The Disneyland RR circles the Park every day at 8:AM Pacific Standard Time and admission to the Park was $1.00 with tickets marked from A to E rides additional. The E ticket was for the Matterhorn Mountain ride. It scared the bjesus out of you.
With Wilke at the helm, Dawkins story never gets bogged down but yours truly thought it could have been a tad shorter and did have some difficulty sorting out the sisters even though pictures of each were shown from an overhead projector, perched on a table, on to a screen on the back of the theatre (Kristin E. Flores).
What I did find fascinating were the transparencies of early park renderings and just what the early park looked from above. Divided up into five distinct lands each having its own special flavor (Tomorrowland, Fantasyland, Main Street, USA, and Frontierland) Disneyland is still almost on everyone’s ‘to see’ list when visiting California, or for that matter it’s always a place to take visitors.

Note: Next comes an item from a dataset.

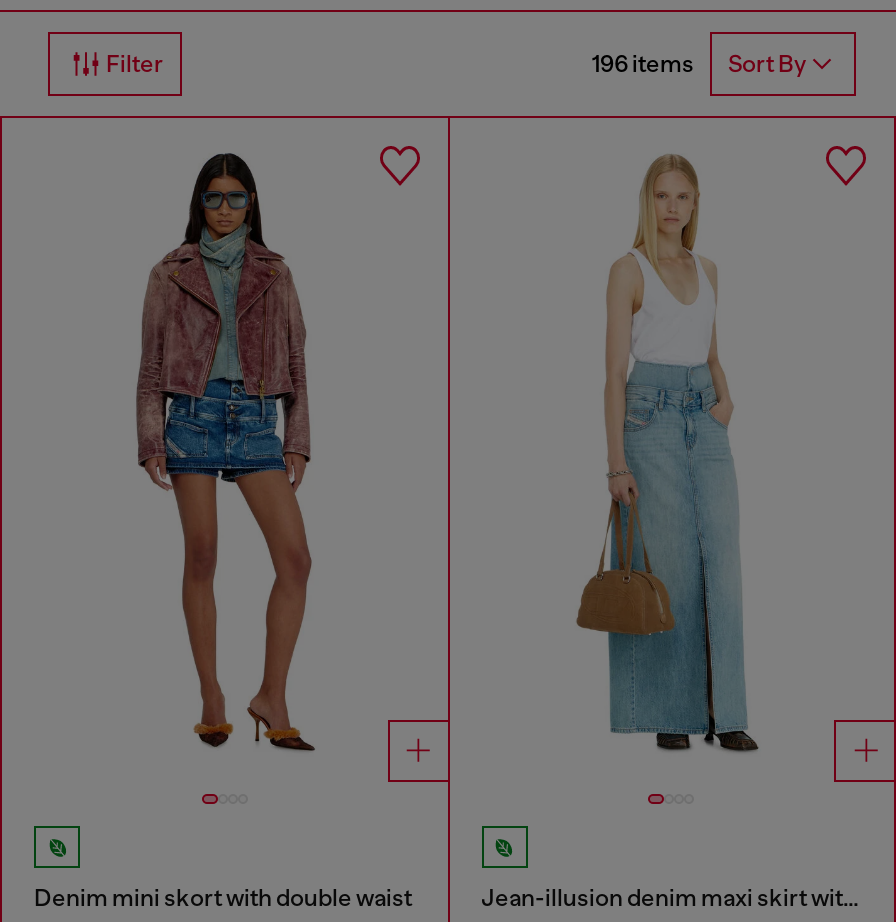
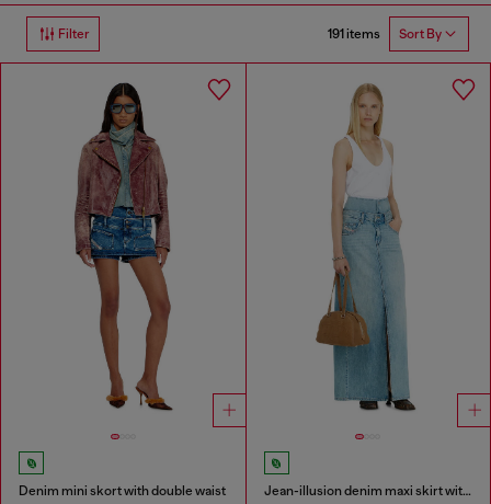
[592,50,806,79] 196 items Sort By -> [328,26,442,42] 191 items Sort By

When my late husband and I visited the park in 1959 it must have looked pretty much the same as it did to young Philip, who appears in the family album seven years after Beth and husband were married.

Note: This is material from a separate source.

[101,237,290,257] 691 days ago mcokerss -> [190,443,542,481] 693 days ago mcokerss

Every picture of the family at the park was taken in the very same spot in Frontierland ‘where Davy Crocket sang about his gun.’ There are fifty years of pictures from the very same spot. The group was waiting to take the raft to Tom Sawyer’s Island.
Coming full circle Philip understands that nothing is promised, and no one lives happily ever after.” But at the end of the day in “The Happiest Place Ever”, happiness (in this setting) is an idea, created by a man called Disney, in a park in Anaheim, CA where it’s OK to let your hair down and escape on a pirate ride, fly on elephants, see children from around the world, meet the Mad Hatter, come face to face with Sleeping Beauty, Goofy, Mickey and Minnie Mouse and Pluto, tell your dreams to Cinderella and for sure “Wish Upon A Star”. Why not?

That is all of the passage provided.